We read with great interest the article by Marshall and Spelman (1). Similar to findings from our study with mainly methicillin-susceptible Staphylococcus aureus (MSSA), they found the throat to be an important site of colonization by methicillin-resistant Staphylococcus aureus (MRSA) (2). Our findings from a setting with a low prevalence for MRSA (0.74% MRSA colonization; 37/5,041 individuals) are confirmed by this study of a setting with a high prevalence (19%; 224/1,181 individuals) for MRSA: the colonization patterns of MRSA and MSSA are very similar in these studies. However, our study results indicate that throat cultures increase sensitivity to the detection of carriers by 12.8%, compared to the additional 15.3% (28/183 patients) stated in the study by Marshall and Spelman (1), ignoring the patients who had only positive groin and axillary swabs.

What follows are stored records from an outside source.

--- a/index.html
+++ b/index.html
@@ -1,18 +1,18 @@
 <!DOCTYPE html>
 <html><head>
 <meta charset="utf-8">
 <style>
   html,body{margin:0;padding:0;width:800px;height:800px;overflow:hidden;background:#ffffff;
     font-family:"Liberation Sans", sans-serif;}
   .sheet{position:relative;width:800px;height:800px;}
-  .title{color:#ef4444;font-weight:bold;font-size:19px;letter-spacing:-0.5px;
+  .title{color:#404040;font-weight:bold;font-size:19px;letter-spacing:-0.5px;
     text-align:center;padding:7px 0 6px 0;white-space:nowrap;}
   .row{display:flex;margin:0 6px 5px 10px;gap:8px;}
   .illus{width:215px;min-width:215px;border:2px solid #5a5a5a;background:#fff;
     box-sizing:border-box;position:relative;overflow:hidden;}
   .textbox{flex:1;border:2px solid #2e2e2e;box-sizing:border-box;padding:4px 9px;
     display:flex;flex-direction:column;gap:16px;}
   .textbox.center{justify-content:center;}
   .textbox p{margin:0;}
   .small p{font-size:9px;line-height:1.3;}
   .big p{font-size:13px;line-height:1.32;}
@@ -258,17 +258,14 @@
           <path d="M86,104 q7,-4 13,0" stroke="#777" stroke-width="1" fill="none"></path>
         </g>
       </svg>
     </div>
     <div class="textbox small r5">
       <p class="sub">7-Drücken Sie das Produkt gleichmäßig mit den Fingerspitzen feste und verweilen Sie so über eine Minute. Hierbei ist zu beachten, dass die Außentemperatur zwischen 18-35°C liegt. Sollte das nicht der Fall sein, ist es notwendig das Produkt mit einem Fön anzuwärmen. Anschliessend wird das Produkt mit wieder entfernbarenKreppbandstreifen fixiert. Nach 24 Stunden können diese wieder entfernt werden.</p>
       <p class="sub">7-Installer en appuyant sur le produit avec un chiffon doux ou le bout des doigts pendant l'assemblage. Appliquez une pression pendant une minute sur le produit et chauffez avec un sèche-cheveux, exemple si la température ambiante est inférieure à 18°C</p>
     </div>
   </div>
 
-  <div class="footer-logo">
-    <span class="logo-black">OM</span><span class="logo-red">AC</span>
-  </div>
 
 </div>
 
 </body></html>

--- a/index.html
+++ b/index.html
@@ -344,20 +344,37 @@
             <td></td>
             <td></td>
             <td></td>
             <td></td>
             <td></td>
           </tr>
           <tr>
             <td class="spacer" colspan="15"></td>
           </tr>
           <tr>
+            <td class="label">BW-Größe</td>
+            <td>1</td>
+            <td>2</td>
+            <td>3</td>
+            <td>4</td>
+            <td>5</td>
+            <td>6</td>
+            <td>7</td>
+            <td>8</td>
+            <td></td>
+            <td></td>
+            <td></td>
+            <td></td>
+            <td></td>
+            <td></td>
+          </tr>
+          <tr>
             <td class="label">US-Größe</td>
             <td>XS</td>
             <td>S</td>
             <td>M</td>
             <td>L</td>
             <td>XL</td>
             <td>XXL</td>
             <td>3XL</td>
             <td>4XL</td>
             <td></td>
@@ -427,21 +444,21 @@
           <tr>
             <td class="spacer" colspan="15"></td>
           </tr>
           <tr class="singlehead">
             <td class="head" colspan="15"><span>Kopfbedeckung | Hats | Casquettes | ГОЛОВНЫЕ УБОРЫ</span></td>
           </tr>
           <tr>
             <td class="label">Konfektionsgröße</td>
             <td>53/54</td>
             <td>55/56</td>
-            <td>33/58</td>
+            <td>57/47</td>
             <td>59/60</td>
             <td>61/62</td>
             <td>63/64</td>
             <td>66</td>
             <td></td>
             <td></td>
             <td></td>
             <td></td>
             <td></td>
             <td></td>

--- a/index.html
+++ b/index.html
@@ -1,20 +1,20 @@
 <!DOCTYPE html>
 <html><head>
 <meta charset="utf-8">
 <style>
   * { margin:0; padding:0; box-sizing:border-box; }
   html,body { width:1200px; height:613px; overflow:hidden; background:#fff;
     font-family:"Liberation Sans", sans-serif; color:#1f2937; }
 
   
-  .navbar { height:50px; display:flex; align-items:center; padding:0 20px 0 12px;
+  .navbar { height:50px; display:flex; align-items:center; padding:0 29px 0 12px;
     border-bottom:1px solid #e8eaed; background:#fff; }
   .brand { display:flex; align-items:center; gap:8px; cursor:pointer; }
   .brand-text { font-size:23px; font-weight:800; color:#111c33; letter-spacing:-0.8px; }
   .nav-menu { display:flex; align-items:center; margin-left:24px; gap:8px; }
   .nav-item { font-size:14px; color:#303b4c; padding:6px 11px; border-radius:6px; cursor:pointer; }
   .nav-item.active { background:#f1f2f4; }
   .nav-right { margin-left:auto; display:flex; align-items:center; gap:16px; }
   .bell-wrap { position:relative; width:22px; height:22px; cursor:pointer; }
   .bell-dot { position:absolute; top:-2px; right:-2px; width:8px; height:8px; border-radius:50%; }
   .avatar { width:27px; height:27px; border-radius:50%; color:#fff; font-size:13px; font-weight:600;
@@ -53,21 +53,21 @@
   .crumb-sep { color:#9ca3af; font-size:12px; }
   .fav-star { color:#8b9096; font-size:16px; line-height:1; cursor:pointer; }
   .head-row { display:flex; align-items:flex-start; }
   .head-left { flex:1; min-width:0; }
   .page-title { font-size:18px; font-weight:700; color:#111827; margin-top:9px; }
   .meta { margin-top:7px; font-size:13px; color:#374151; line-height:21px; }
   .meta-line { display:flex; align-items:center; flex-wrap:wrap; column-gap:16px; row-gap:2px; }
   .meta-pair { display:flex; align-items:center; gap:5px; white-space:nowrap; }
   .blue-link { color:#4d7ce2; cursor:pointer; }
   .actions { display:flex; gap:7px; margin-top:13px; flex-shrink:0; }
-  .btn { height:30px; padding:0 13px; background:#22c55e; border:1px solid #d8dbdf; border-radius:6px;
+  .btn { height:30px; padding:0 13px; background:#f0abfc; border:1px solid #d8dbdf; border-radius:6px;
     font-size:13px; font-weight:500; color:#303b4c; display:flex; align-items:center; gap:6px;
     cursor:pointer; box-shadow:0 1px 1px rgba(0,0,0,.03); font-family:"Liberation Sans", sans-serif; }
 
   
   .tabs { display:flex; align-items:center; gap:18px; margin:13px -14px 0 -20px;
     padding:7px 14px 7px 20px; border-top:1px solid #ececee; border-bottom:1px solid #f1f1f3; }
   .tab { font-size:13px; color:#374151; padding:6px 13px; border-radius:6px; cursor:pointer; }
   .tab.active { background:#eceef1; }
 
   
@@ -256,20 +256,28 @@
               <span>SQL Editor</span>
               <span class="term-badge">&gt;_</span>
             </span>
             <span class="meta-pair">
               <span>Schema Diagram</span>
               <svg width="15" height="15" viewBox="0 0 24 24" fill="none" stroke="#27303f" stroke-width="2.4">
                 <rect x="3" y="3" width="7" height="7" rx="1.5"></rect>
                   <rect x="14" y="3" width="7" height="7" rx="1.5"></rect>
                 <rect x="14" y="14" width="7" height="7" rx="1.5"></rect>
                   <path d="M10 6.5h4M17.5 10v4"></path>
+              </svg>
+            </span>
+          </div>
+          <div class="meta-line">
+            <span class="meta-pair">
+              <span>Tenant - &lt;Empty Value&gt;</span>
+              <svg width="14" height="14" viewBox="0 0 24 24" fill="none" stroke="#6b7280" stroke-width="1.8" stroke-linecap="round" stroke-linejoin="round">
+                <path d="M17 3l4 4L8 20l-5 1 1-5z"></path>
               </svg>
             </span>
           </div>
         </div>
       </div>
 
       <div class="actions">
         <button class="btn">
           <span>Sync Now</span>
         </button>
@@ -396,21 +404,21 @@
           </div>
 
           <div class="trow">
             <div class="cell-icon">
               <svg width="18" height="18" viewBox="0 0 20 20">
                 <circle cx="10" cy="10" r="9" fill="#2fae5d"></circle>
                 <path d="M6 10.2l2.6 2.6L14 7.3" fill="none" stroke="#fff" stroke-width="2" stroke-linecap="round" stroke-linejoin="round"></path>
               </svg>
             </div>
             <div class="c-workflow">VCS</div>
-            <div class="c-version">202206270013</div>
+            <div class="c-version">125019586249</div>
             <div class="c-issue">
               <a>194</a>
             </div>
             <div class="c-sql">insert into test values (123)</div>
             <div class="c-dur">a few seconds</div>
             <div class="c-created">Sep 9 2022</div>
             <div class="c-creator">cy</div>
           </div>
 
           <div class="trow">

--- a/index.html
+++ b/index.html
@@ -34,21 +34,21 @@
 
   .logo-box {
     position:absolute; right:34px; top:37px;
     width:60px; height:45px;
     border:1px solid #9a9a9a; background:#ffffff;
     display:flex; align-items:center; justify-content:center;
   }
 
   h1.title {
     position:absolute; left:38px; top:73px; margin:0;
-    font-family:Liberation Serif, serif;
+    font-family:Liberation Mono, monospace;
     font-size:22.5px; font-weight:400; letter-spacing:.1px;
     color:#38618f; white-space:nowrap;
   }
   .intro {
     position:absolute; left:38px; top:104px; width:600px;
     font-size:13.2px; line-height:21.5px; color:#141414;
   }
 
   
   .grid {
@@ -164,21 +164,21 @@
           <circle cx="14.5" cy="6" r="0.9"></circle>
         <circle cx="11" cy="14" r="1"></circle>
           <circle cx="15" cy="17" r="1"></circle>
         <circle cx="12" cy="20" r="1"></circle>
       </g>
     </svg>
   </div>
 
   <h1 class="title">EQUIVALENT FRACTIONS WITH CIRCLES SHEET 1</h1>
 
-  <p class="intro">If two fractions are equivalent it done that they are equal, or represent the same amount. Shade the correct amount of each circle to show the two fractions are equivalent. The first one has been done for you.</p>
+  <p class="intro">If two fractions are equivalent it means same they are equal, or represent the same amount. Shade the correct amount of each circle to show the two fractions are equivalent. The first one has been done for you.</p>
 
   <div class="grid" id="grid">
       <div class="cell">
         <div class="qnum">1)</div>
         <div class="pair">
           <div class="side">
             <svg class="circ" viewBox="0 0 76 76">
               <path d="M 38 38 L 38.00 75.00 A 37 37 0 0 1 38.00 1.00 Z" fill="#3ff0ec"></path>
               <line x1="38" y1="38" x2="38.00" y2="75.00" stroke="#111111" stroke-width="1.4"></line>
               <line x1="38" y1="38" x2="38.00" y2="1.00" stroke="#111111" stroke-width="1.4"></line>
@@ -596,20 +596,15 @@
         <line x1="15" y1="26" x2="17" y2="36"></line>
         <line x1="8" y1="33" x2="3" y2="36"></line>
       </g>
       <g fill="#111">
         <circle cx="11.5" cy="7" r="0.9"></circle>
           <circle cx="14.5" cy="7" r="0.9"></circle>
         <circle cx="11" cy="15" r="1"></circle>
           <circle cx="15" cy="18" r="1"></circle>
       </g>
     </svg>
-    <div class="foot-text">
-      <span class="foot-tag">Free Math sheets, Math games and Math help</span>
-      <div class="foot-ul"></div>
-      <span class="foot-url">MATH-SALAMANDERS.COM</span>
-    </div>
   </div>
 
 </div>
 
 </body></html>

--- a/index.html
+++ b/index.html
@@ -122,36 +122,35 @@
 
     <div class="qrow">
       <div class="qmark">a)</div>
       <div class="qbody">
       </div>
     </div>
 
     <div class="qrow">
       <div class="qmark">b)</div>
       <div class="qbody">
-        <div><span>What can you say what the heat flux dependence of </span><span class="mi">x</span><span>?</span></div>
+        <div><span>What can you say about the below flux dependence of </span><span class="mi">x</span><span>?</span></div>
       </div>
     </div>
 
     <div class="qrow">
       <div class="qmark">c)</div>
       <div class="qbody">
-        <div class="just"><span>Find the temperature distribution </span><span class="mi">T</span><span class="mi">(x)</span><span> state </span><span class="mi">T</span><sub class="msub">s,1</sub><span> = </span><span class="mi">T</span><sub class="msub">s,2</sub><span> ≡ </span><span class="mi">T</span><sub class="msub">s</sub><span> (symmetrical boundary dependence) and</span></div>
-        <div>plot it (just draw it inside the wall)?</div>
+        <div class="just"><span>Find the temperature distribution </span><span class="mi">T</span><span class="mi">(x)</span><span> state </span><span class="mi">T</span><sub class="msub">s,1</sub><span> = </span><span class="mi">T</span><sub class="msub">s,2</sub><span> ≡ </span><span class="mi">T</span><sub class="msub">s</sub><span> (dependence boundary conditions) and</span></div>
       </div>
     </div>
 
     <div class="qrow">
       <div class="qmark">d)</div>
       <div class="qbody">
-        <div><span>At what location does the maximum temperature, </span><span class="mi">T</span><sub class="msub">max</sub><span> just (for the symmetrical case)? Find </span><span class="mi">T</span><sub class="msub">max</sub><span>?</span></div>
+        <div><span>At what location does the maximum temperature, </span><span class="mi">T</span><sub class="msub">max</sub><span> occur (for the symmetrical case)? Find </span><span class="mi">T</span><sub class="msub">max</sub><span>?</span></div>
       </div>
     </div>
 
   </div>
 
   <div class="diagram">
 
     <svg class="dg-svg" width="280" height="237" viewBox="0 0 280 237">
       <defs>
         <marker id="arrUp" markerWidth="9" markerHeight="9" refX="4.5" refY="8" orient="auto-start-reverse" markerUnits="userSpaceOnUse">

Therefore, we do not agree with the conclusions that “either throat or nose swabs are essential.” Both sites are important, and the costs of cultures of the nose and throat can be minimized by pooling the samples in the laboratory, which is applicable for both conventional cultures and PCR techniques. Screening of additional sites may increase the sensitivity in an intensive care setting but may not be feasible in a routine setting such as an emergency room (3). In conclusion, screening of the nares only should be replaced by screening of the nares and the throat, in any setting. Pooling samples in the microbiology laboratory is a reasonable option to avoid additional expense.